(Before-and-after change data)
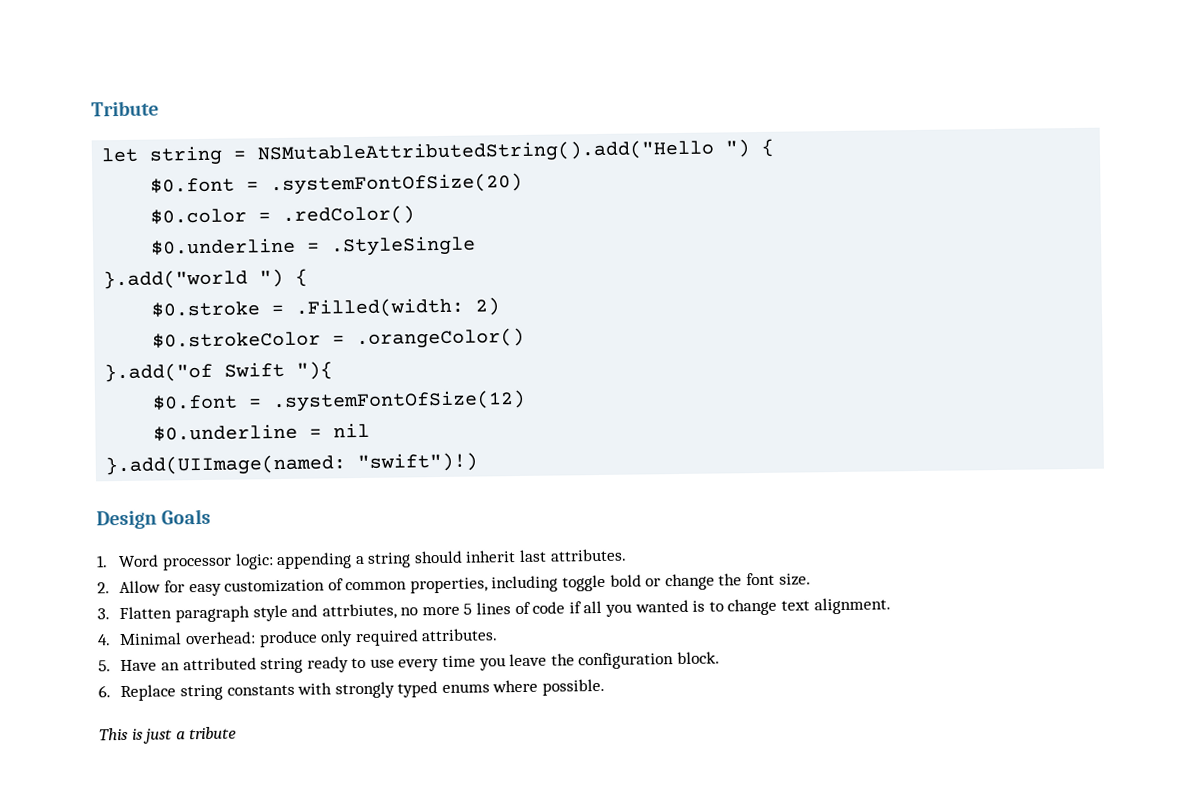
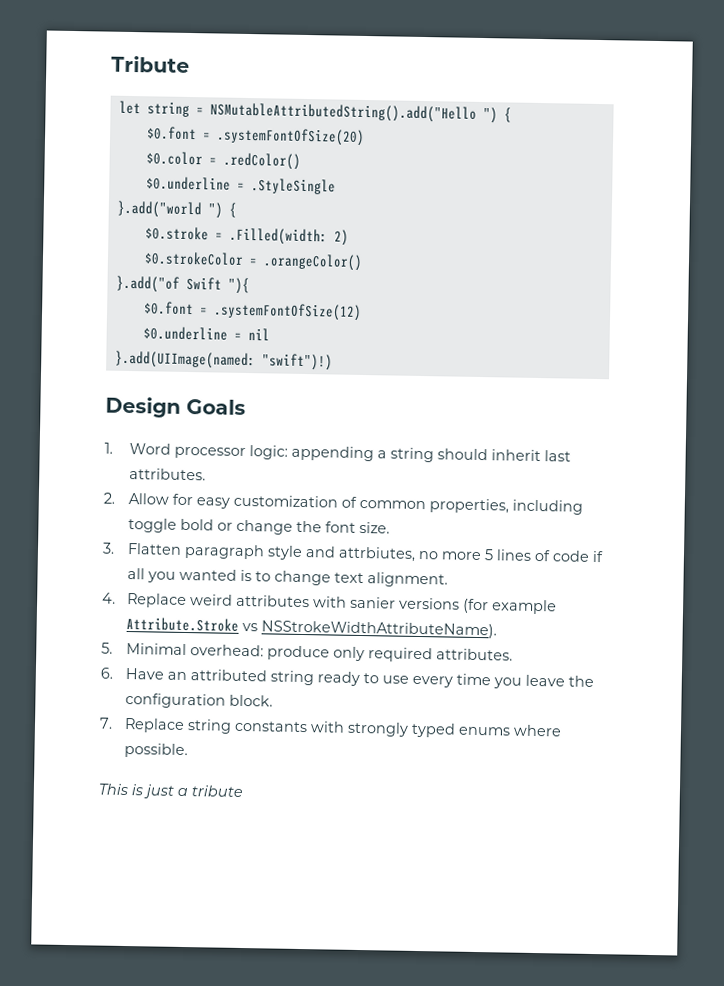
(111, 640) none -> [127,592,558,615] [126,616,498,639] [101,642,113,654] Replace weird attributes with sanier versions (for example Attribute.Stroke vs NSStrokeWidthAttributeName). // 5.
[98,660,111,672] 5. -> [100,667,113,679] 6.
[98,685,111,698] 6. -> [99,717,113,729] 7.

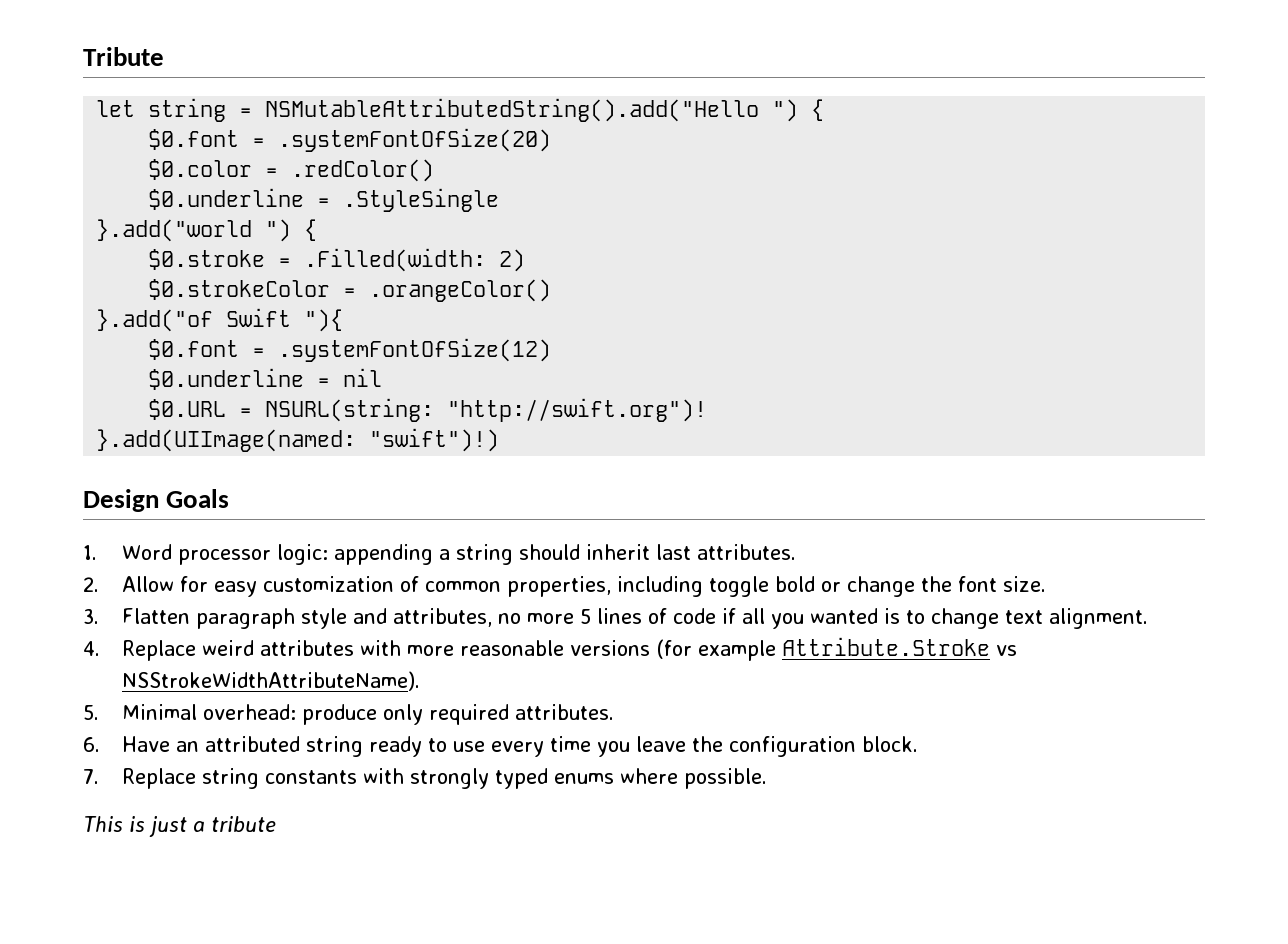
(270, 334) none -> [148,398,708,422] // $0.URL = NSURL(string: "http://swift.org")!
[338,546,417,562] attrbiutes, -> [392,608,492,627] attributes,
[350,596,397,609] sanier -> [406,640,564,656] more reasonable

* * *

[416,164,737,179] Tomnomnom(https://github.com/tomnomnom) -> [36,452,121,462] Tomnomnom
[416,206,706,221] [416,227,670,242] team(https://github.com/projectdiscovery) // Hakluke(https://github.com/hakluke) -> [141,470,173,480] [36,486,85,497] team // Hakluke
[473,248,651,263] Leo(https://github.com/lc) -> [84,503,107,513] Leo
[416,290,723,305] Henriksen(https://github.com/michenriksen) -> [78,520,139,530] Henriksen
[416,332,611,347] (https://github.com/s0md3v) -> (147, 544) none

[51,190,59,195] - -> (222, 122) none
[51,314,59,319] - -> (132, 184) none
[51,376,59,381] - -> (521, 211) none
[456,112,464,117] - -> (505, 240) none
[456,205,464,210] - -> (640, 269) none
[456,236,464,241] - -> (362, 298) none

...

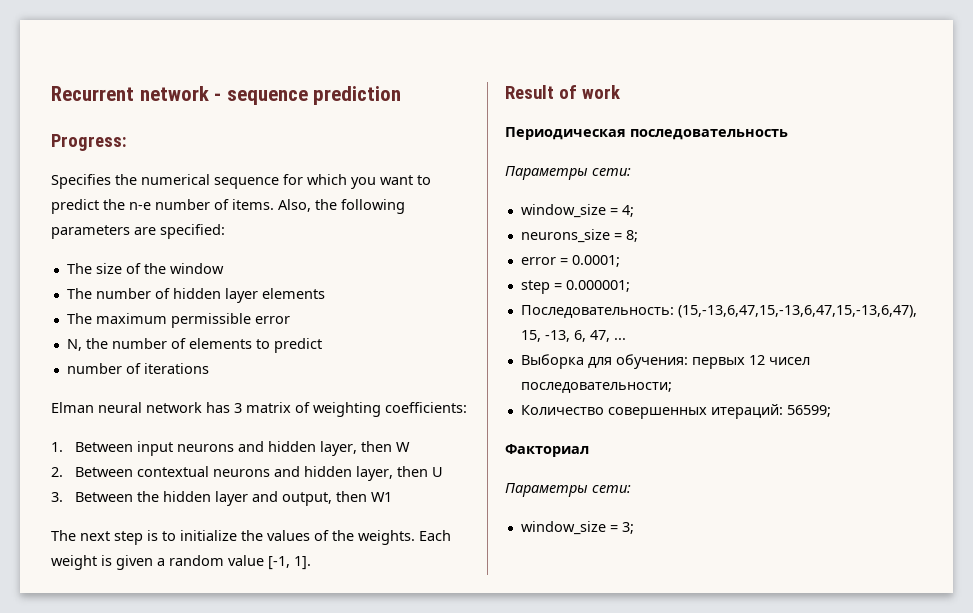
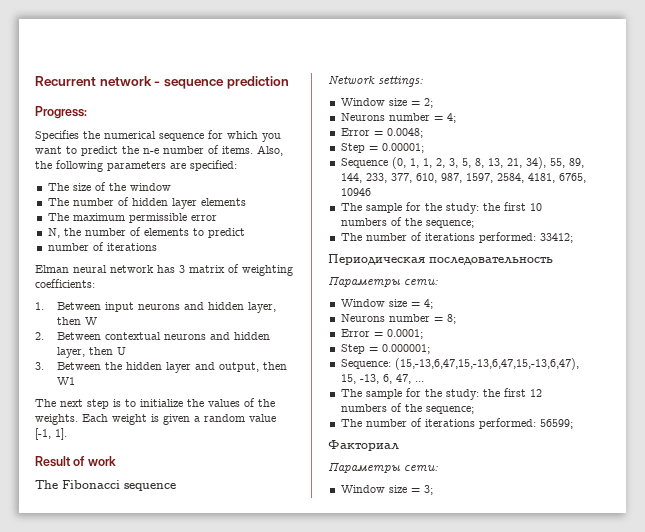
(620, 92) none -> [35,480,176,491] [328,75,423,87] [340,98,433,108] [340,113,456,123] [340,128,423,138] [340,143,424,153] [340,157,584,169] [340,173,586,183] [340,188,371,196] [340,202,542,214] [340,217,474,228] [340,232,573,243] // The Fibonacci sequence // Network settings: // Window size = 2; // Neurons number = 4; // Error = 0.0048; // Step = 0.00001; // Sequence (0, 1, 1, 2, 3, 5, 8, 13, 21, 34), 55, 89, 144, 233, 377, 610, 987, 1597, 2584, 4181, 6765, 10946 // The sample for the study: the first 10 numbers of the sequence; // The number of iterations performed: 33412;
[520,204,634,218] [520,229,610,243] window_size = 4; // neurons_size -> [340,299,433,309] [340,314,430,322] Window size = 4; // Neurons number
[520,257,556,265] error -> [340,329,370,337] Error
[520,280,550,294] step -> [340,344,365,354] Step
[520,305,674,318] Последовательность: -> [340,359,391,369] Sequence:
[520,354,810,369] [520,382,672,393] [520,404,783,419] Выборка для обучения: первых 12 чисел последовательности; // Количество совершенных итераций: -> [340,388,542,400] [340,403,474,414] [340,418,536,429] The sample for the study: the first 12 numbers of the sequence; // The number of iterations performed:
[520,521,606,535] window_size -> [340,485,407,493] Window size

(AIM OF THE TASK): What you give back should be exactly the lines of the data above from the line with "(620, 92) none" through the line with "[520,521,606,535] window_size ->", both of those included, and nothing more.

(SOLUTION):
(620, 92) none -> [35,480,176,491] [328,75,423,87] [340,98,433,108] [340,113,456,123] [340,128,423,138] [340,143,424,153] [340,157,584,169] [340,173,586,183] [340,188,371,196] [340,202,542,214] [340,217,474,228] [340,232,573,243] // The Fibonacci sequence // Network settings: // Window size = 2; // Neurons number = 4; // Error = 0.0048; // Step = 0.00001; // Sequence (0, 1, 1, 2, 3, 5, 8, 13, 21, 34), 55, 89, 144, 233, 377, 610, 987, 1597, 2584, 4181, 6765, 10946 // The sample for the study: the first 10 numbers of the sequence; // The number of iterations performed: 33412;
[520,204,634,218] [520,229,610,243] window_size = 4; // neurons_size -> [340,299,433,309] [340,314,430,322] Window size = 4; // Neurons number
[520,257,556,265] error -> [340,329,370,337] Error
[520,280,550,294] step -> [340,344,365,354] Step
[520,305,674,318] Последовательность: -> [340,359,391,369] Sequence:
[520,354,810,369] [520,382,672,393] [520,404,783,419] Выборка для обучения: первых 12 чисел последовательности; // Количество совершенных итераций: -> [340,388,542,400] [340,403,474,414] [340,418,536,429] The sample for the study: the first 12 numbers of the sequence; // The number of iterations performed:
[520,521,606,535] window_size -> [340,485,407,493] Window size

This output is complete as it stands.